Stored records:
────
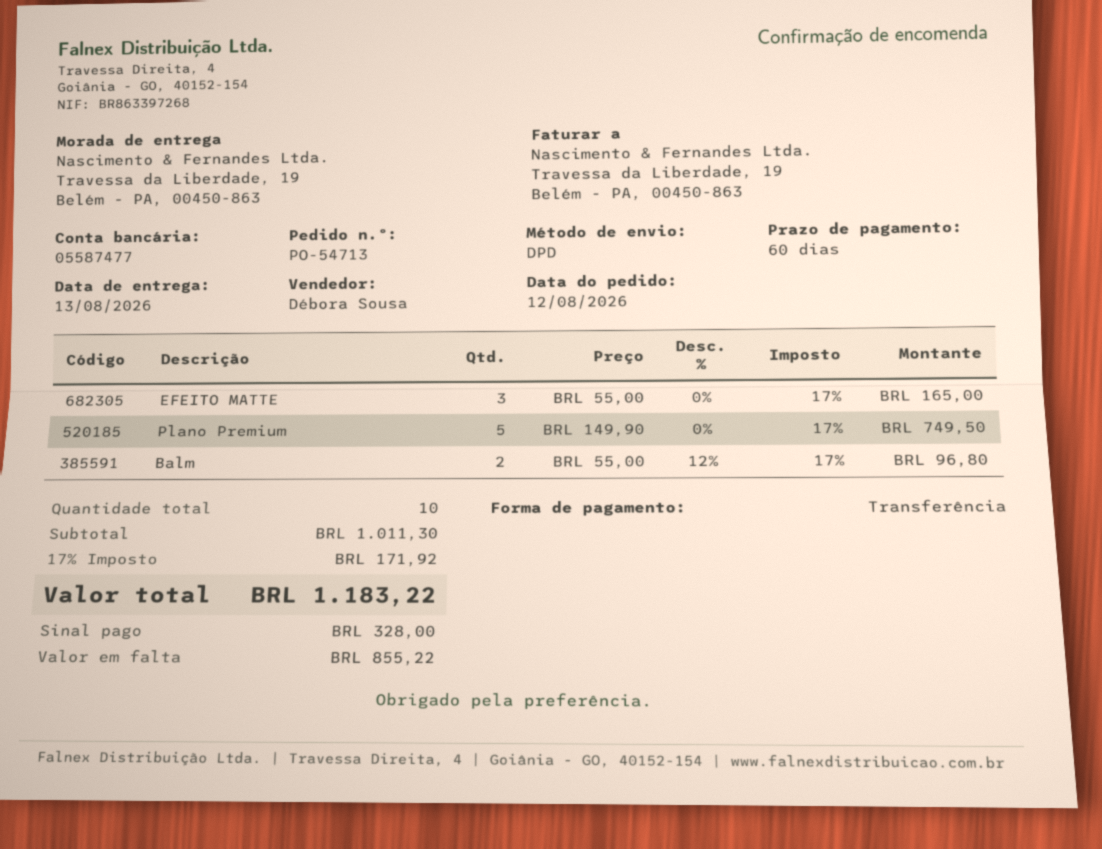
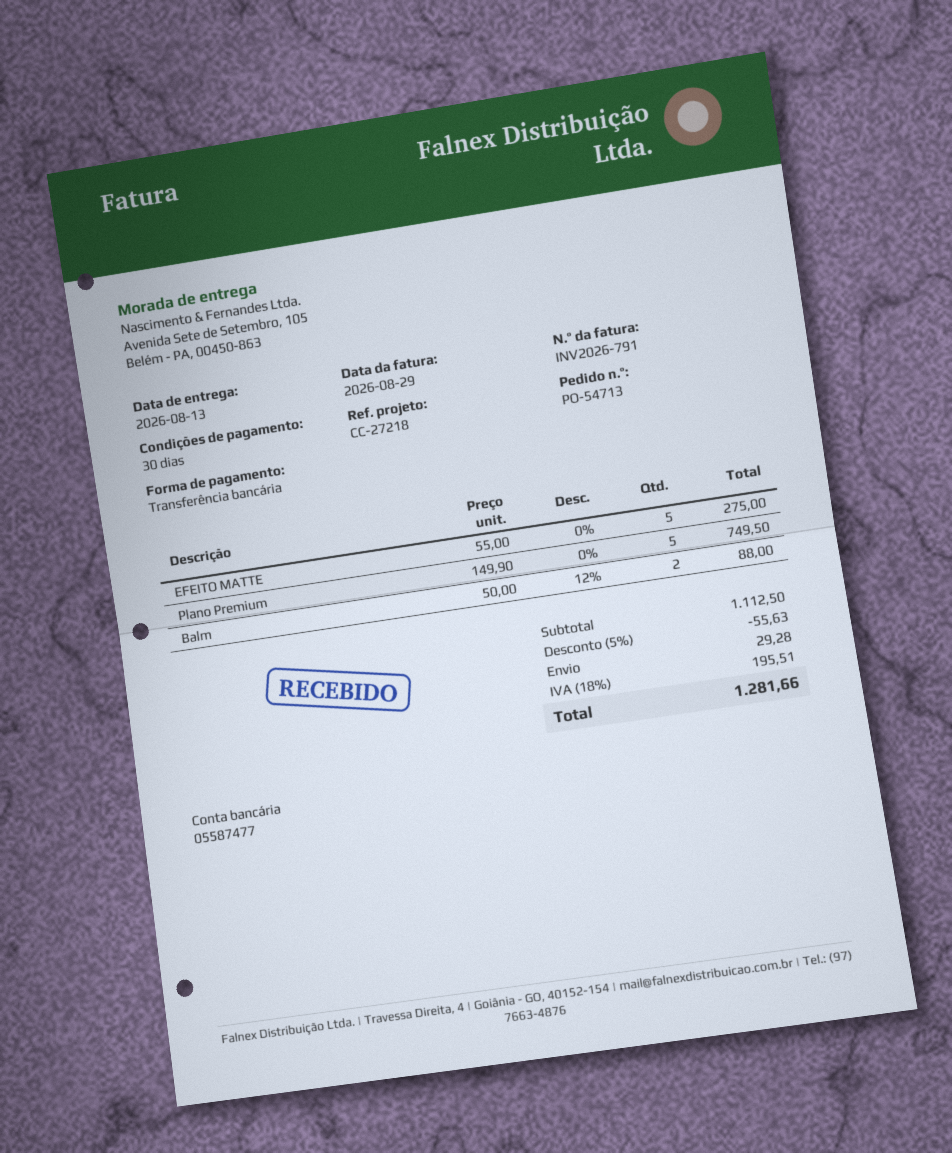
payment terms: 60 days -> 30 days
ship to: Travessa da Liberdade, 19, Belém - PA, 00450-863 -> Avenida Sete de Setembro, 105, Belém - PA, 00450-863
EFEITO MATTE: 3 x 55.00 = 165.00 -> 5 x 55.00 = 275.00
Balm: 2 x 55.00 - 12% = 96.80 -> 2 x 50.00 - 12% = 88.00
subtotal: 1011.30 -> 1112.50
discount: none -> 5% = 55.63
shipping: none -> 29.28
tax: 17% = 171.92 -> 18% = 195.51
total: 1183.22 -> 1281.66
────
▶ PROBLEM DETAILS
Each line in the data that holds the string "none" must be returned.

▶ SOLUTION FOR THIS EXERCISE
discount: none -> 5% = 55.63
shipping: none -> 29.28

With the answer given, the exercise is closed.